What was missing all these years was self-love; without it, rejection of other people is almost unbearable, which is why I kept everyone at arm’s length to protect myself.
But these days, community is one of the most important cornerstones of life for me. Embracing all the wonderful people I already have in my life, and being open to new connections, is invaluable to me.
So that’s what I did last month: I nurtured that aspect of my life, and I could literally feel my nervous system relax and slow down. My entire being breathed a sigh of relief, and a huge burden I hadn’t realized I was carrying was lifted off my shoulders. I started to feel light, free, and in harmony with myself again.
Did I move my body less? Yes, I did; but I expanded my soul by connecting more with the people around me.
Was I less “productive”? Yes, in the sense of checking off tangible items of my to-do list; but I felt more aligned with myself and enriched by connection with others than I have in ages.
Did I work less than I could have? Hells yes; and it felt amazing! I’m determined to stick to my 3.5 days of work a week that I’m contractually obligated to, and it’s a perfect (and literal!) work-life balance: 3.5 days of work, 3.5 days of time that belongs to me.
Here’s what I did with the time that belongs to me in January:
Spent a few days with my grandbabies and kids. It was soul-filling and made me feel rich, loved, and firmly part of the family (not belonging is an old insecurity of mine). Cup refilled!
Napped a lot.
Puzzled a lot.
Hiked a lot. Always have, always will, because I have three very active dogs and I love it.
Went to therapy.
Watched the new Dexter: Original Sin, which I’m obsessed with.
Discovered The Mel Robbins podcast, which I’m also obsessed with! Learning how to live your best life is my jam, and that’s what she’s all about.
Sent out three essays: The most important question you’ll ever ask yourself (what’s on your wish list?), I threw my Fitbit away, and From Tradwife to Feminist.
Hit my yoga mat 15 times. I usually do half an hour, and most of my yoga practices right now are courtesy of the Down Dog Yoga app, which I love: you can personalize your practice by choosing the time, body part to focus on, type of yoga, and level you want to practice at. It’s wonderful!
Our modular home was delivered!

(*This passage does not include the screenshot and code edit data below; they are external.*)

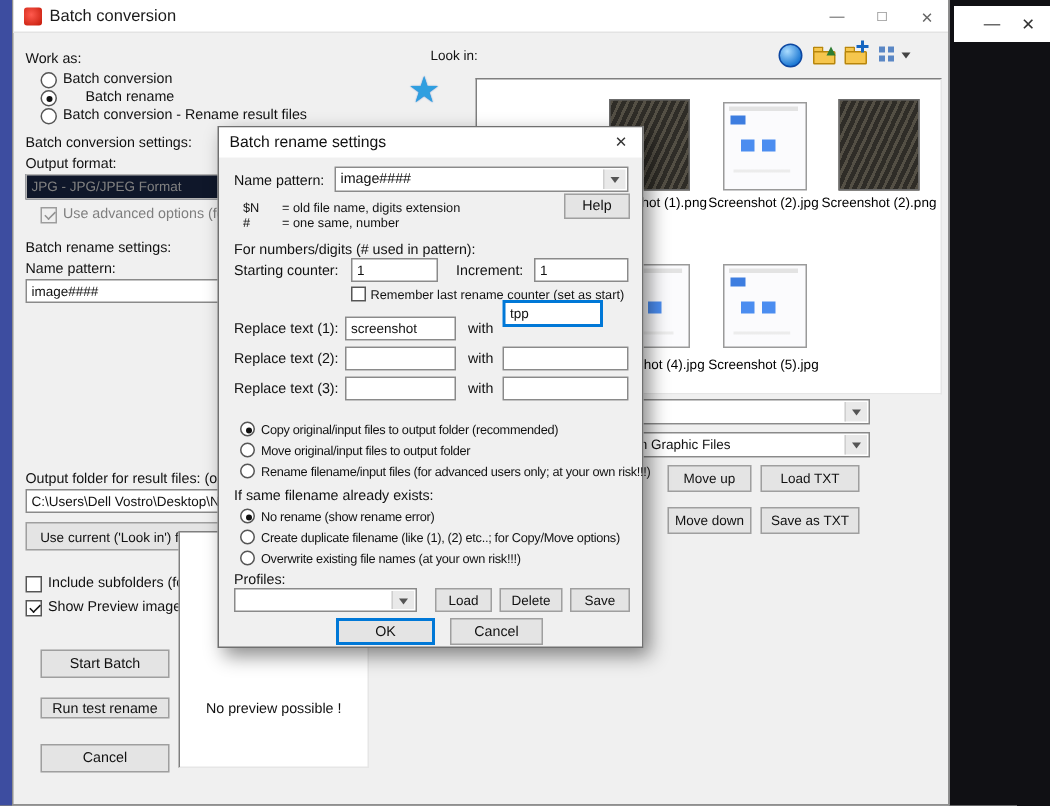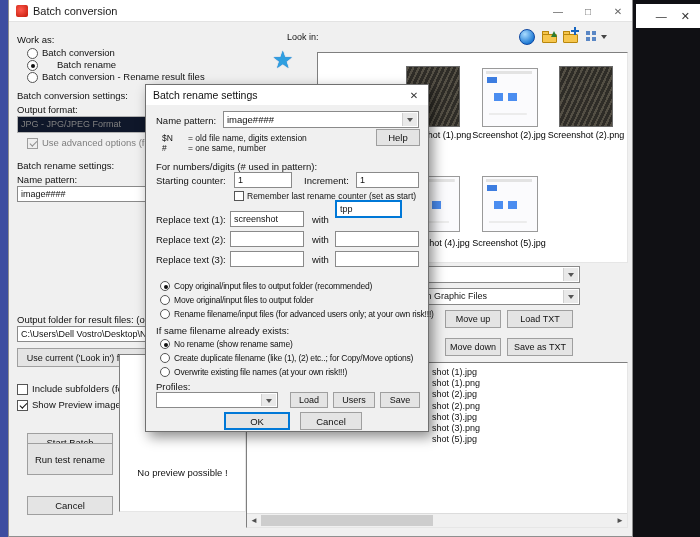"No rename (show rename same)" span.lb { text: same -> error }
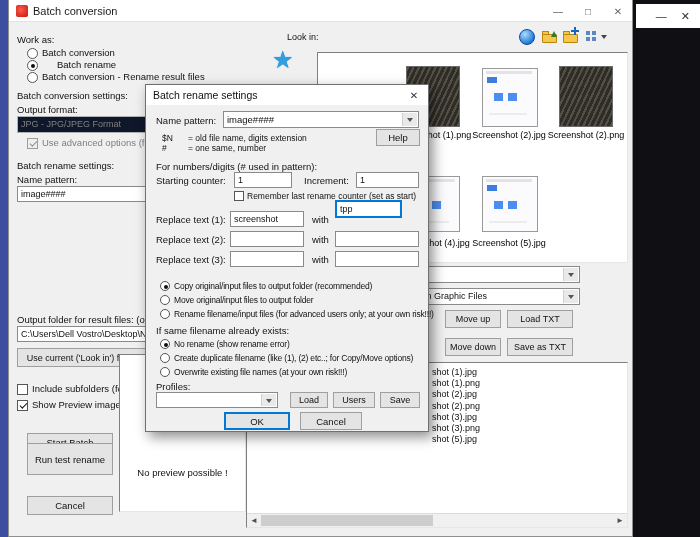"shot (1).jpg" div.sunken { html: <div> <div> <div>shot (1).jpg</div> <div>shot (1).png</div> <div>shot (2).jpg</div> <div>shot (2).png</div> <div>shot (3).jpg</div> <div>shot (3).png</div> <div>shot (5).jpg</div> </div> <div> <span>◄</span> <span></span> <span>►</span> </div> </div> -> none }
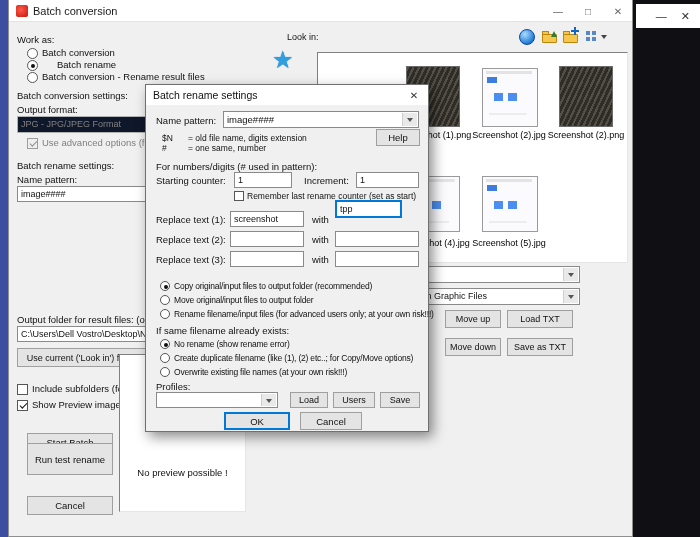"Users" div.btn { text: Users -> Delete }
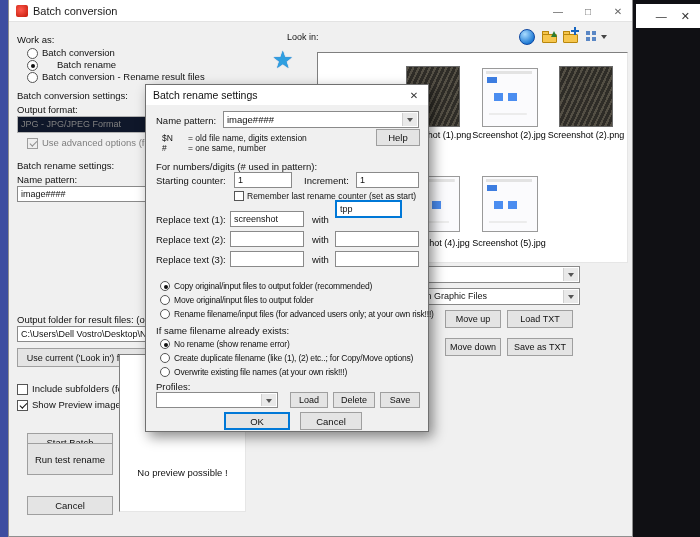"Run test rename" div.btn { height: 32px -> 14px; top: 443px -> 465px }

In preparation we spent a few hours clearing the snow off the pad with our ATV the day before, and the day of delivery was thrilling: the two pieces arrived in the middle of the night, a snow storm ensued, and instead of the expected 3-4 hours it took a solid 8 to get it set up. But set up it is, and it’s beautiful! If everything goes as planned, it will be fully assembled this month. I’m sooooo happy!
I may have scrapped the deadline for my next novel, but the novel is still happening. By not touching it last month, the story fully formed in my head, and I can’t wait to work on it! I’m not planning on releasing it this year, but I will write it and most likely finish the first draft, because it’s a story that needs to be told. Three generations of women, with unresolved trauma being passed from grandmother to mother to daughter: what could go wrong?
Hey, that was a lot, wasn’t it? Does slowing down actually make our life fuller? I think it does!
I loved doing this review of January so much, I’ll do one for every month of this year. We forget so quickly all we’ve done in a month, it’s very rewarding to take some time and appreciate it.
Here’s to a slow(ish) and mindful February!
What a freeing and deepening month it was for you!! ❤️
I can relate to what you said about being productive and how that equates to happiness and feeling accomplished. If I don’t have a massive to do list then I feel like I’m not being productive. January forced me to slow down by sending me illness. I’m on the mend but still moving slower than I would like to.